The Wright Brothers Patent War - Patent War

Patent War

In 1908, the Wrights warned Glenn Curtiss not to infringe their patent by profiting from flying or selling aircraft that used ailerons. Curtiss refused to pay license fees to the Wrights and sold an airplane to the Aeronautic Society of New York in 1909. The Wrights filed a lawsuit, beginning a years-long legal conflict. They also sued foreign aviators who flew at U.S. exhibitions, including the leading French aviator Louis Paulhan. The Curtiss people derisively suggested that if someone jumped in the air and waved his arms, the Wrights would sue. The brothers' licensed European companies, which owned foreign patents the Wrights had received, sued manufacturers in their countries. The European lawsuits were only partly successful. Despite a pro-Wright ruling in France, legal maneuvering dragged on until the patent expired in 1917. A German court ruled the patent not valid due to prior disclosure in speeches by Wilbur Wright in 1901 and Octave Chanute in 1903. In the U.S. the Wrights made an agreement with the Aero Club of America to license airshows which the Club approved, freeing participating pilots from a legal threat. Promoters of approved shows paid fees to the Wrights. The Wright brothers won their initial case against Curtiss in February 1913, but the decision was appealed.

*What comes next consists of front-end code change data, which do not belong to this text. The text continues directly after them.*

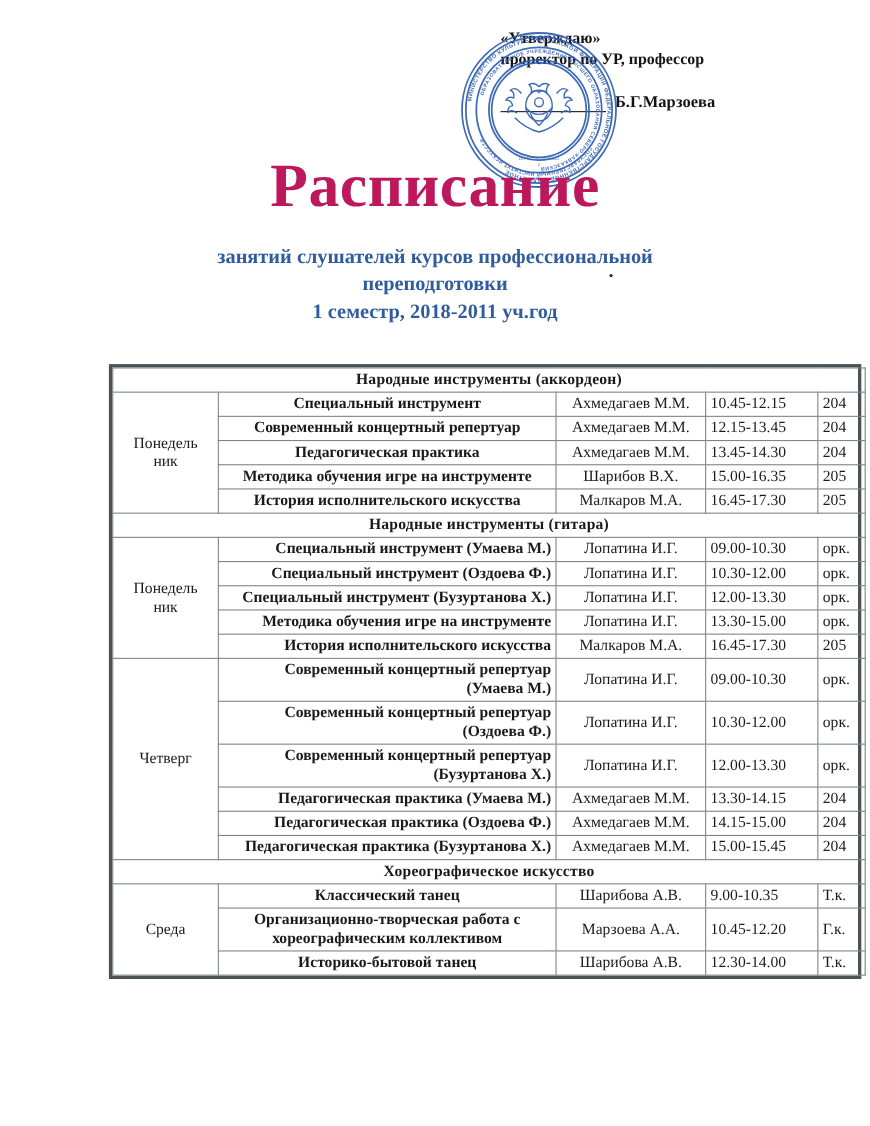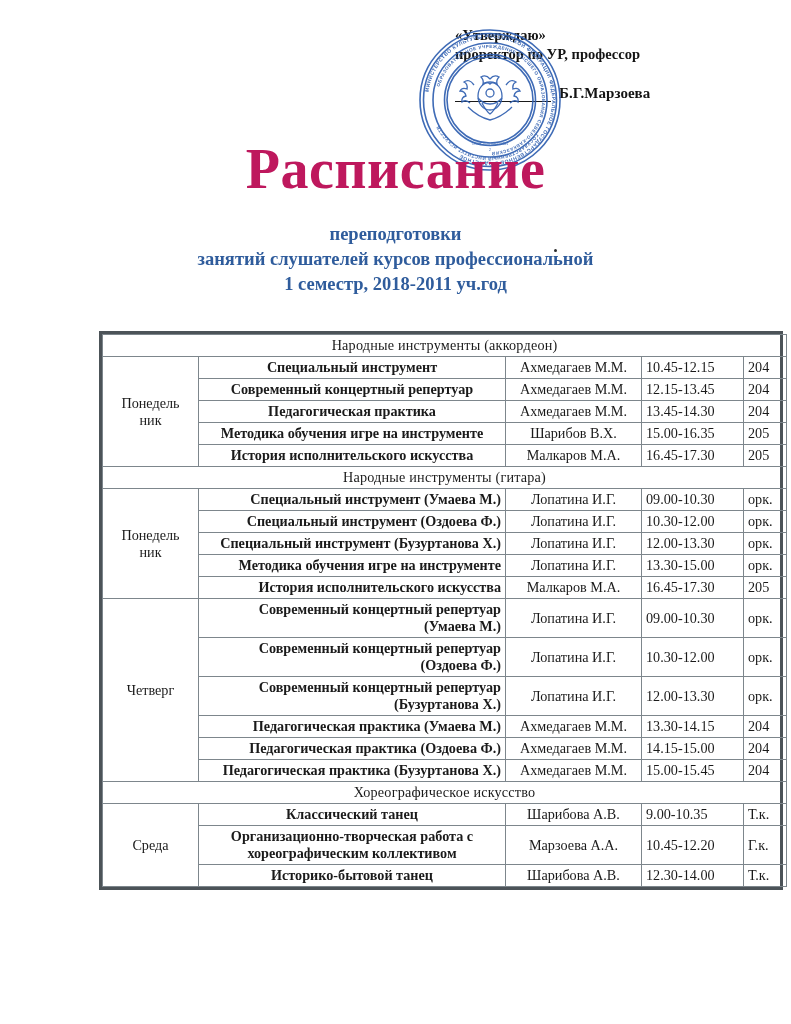--- a/index.html
+++ b/index.html
@@ -237,8 +237,8 @@
 <div id="page-title">Расписание</div>
 
 <div id="subtitle-block">
+  <div class="subtitle-line">занятий слушателей курсов профессиональной</div>
   <div class="subtitle-line">переподготовки</div>
-  <div class="subtitle-line">занятий слушателей курсов профессиональной</div>
   <div class="subtitle-line">1 семестр, 2018-2011 уч.год</div>
 </div>
 <div id="stray-dot"></div>

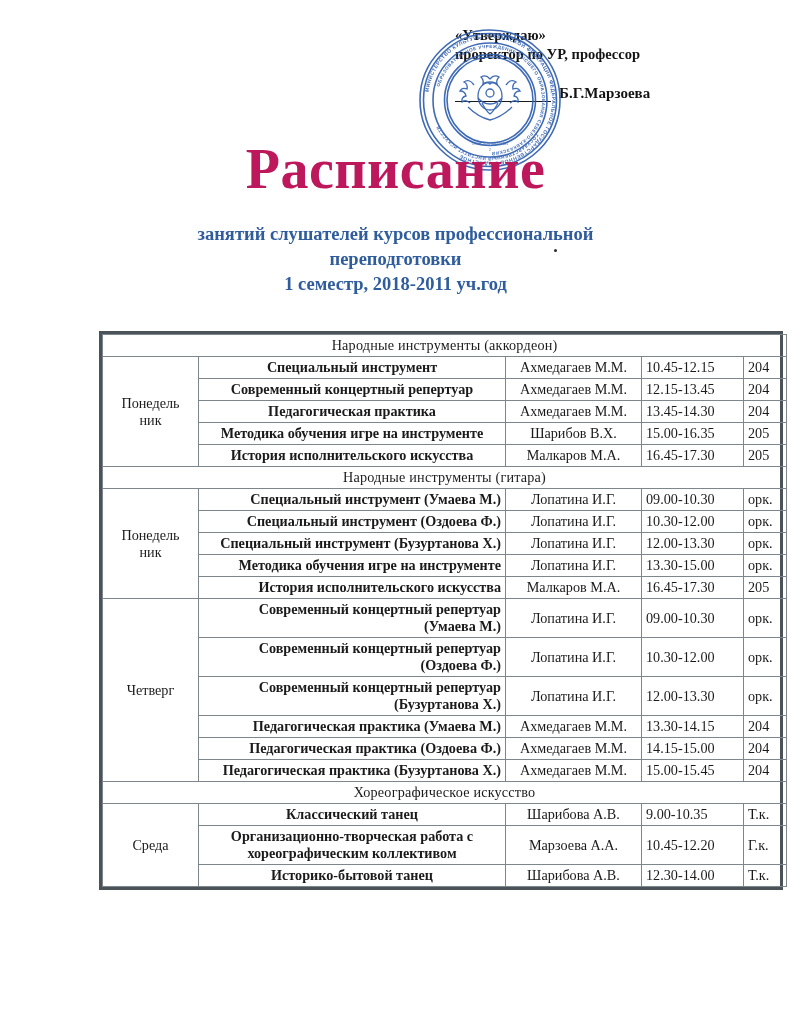--- a/index.html
+++ b/index.html
@@ -142,7 +142,7 @@
     border-left: none;
     border-right: none;
     text-align: center;
-    font-weight: normal;
+    font-weight: bold;
     font-size: 20px;
     color: #8a5a51;
     padding: 13px 0 14px 0;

The brothers wrote to Samuel F Cody in the UK, making a claim that he had infringed their patents but Cody stated that he had used wing-warping on his man-carrying kites before their flights.

The Wrights' preoccupation with the legal issue hindered their development of new aircraft designs, and by 1910 Wright aircraft were inferior to those made by other firms in Europe. Indeed, aviation development in the U.S. was suppressed to such an extent that when the country entered World War I no acceptable American-designed aircraft were available, and U.S. forces were compelled to use French machines.

In January 1914, a U.S. Circuit Court of Appeals upheld the verdict in favor of the Wrights against the Curtiss company, which continued to avoid penalties through legal tactics.